The first cryptocurrency that was ever created was the bitcoin, which started in 2009 and is still the most famous digital cash.

There are now more than 1,000 available online with bitcoin prices rising to $ 20,000 in early this year.

Bitcoin prices today dropped dramatically and dropped over half of its value since the $ 20k recorded on January 18th.

While the Ripple values ​​also fell down and fell to $ 0.65, when the XRP crashed back to December prices.

What is cryptocurrency?


Cryptocurrency is best seen as digital cash - looks like using Paypal or a debit card, except instead of paying in pounds or dollars, you use a particular crypto as bitcoin or Ripple.

Cryptos only work in computers, and transactions are recorded on a digital public largebook called a blockchain - which is encrypted, why it is called a cryptocurrency.

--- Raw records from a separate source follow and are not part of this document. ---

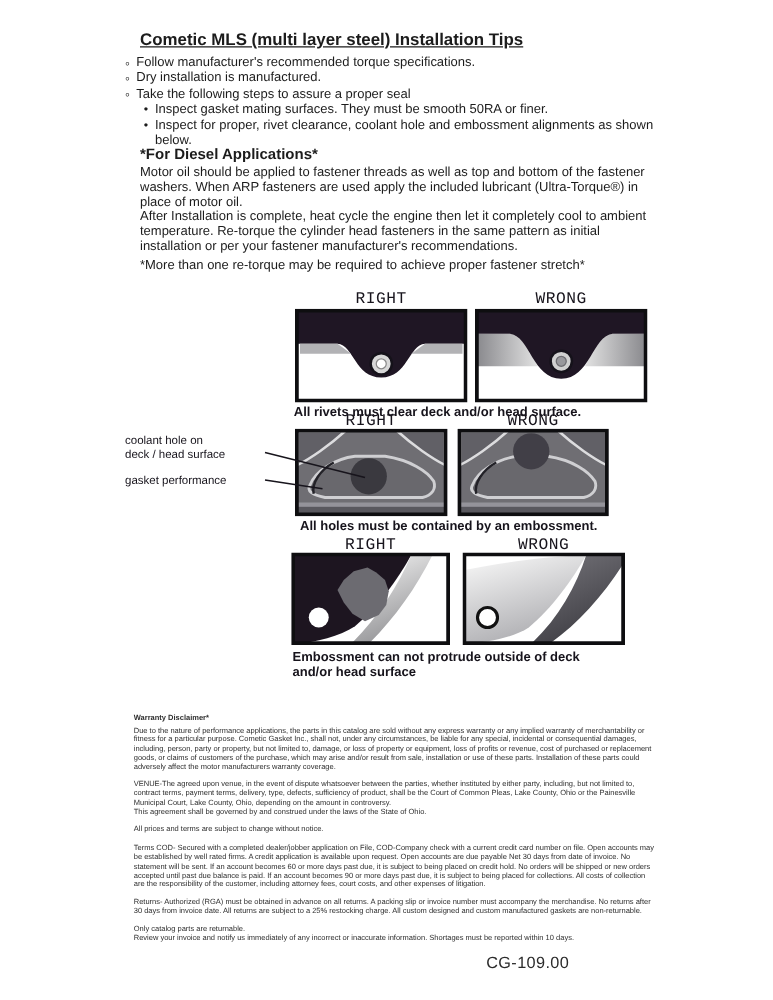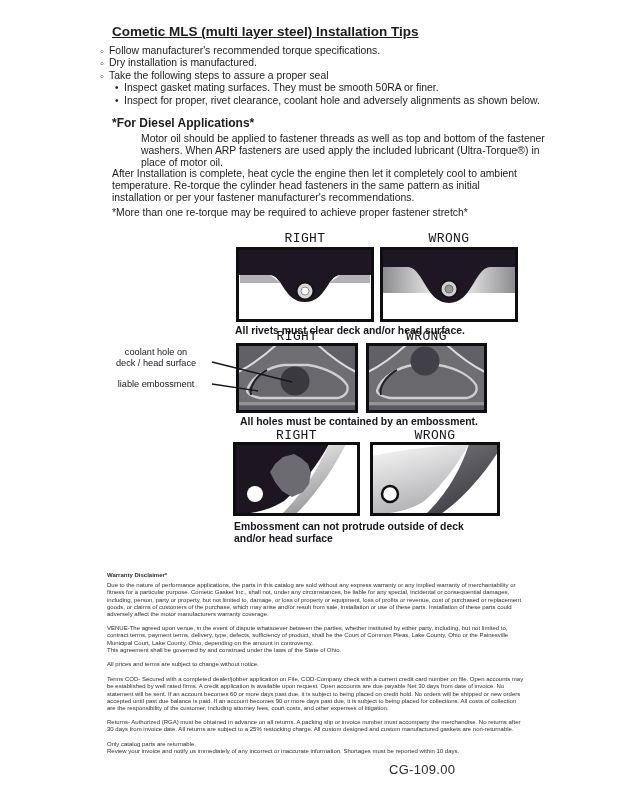"Inspect for proper, rivet clearance," span { text: adversely -> embossment }
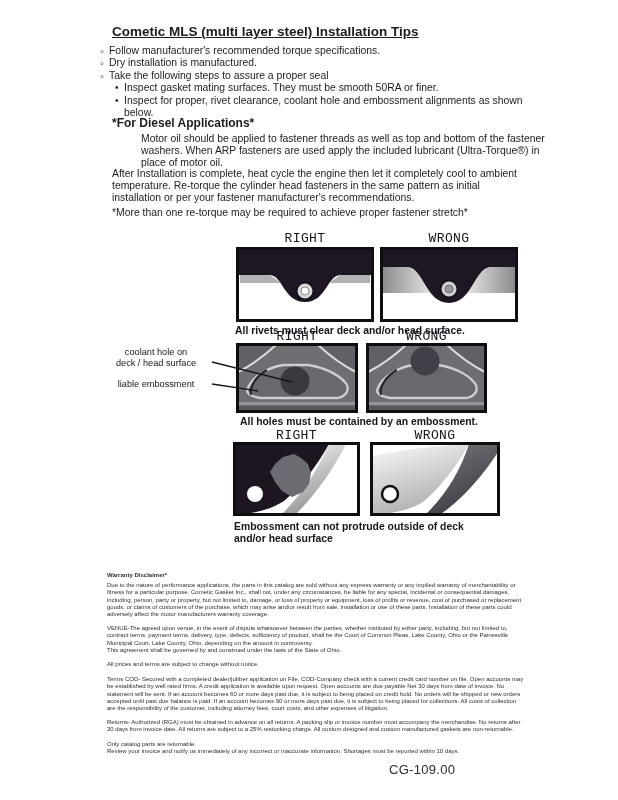"Motor oil should be applied" #para1 { margin-left: 29px -> none }
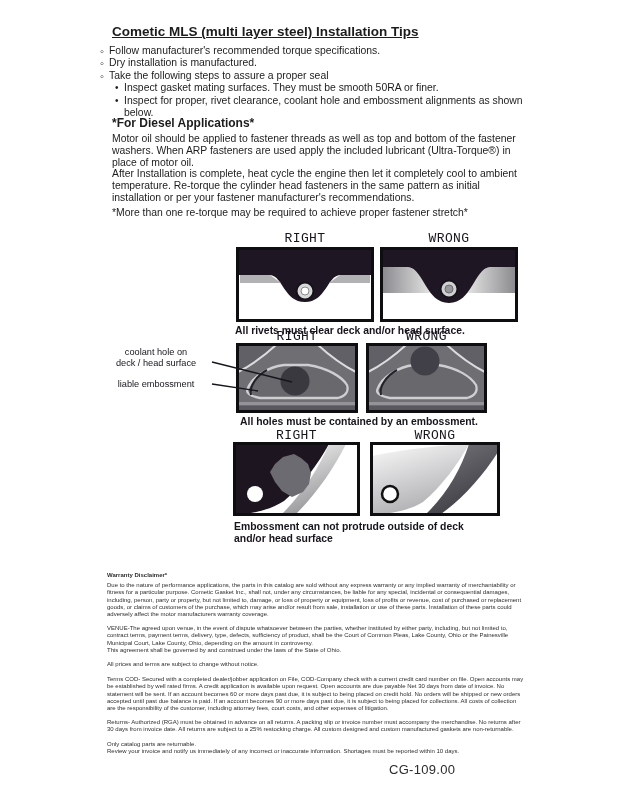"coolant hole on" .d2-label { text-align: center -> left }
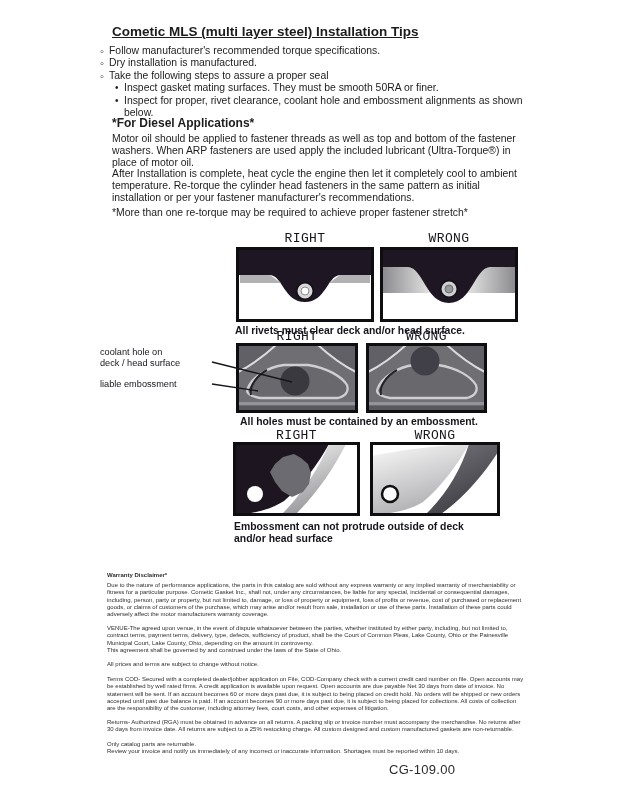"liable embossment" div.abs { text: liable embossment -> gasket performance }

The biggest difference between crypto currency and bank credit is that there is no intermediary as a bank.

So instead of banks and governments that issue the currency and keep records, an algorithm makes it all for you.

How does Cryptocurrency work?


Cryptocurrency technology allows users to make payments and save money on the internet without having to use their name or a bank.

Transactions can be performed between peers from "cryptocurrency wallets". These are then registered on blockchain.

It works by matching public codes that relate to user-owned private passwords - known as keys - used instead of names.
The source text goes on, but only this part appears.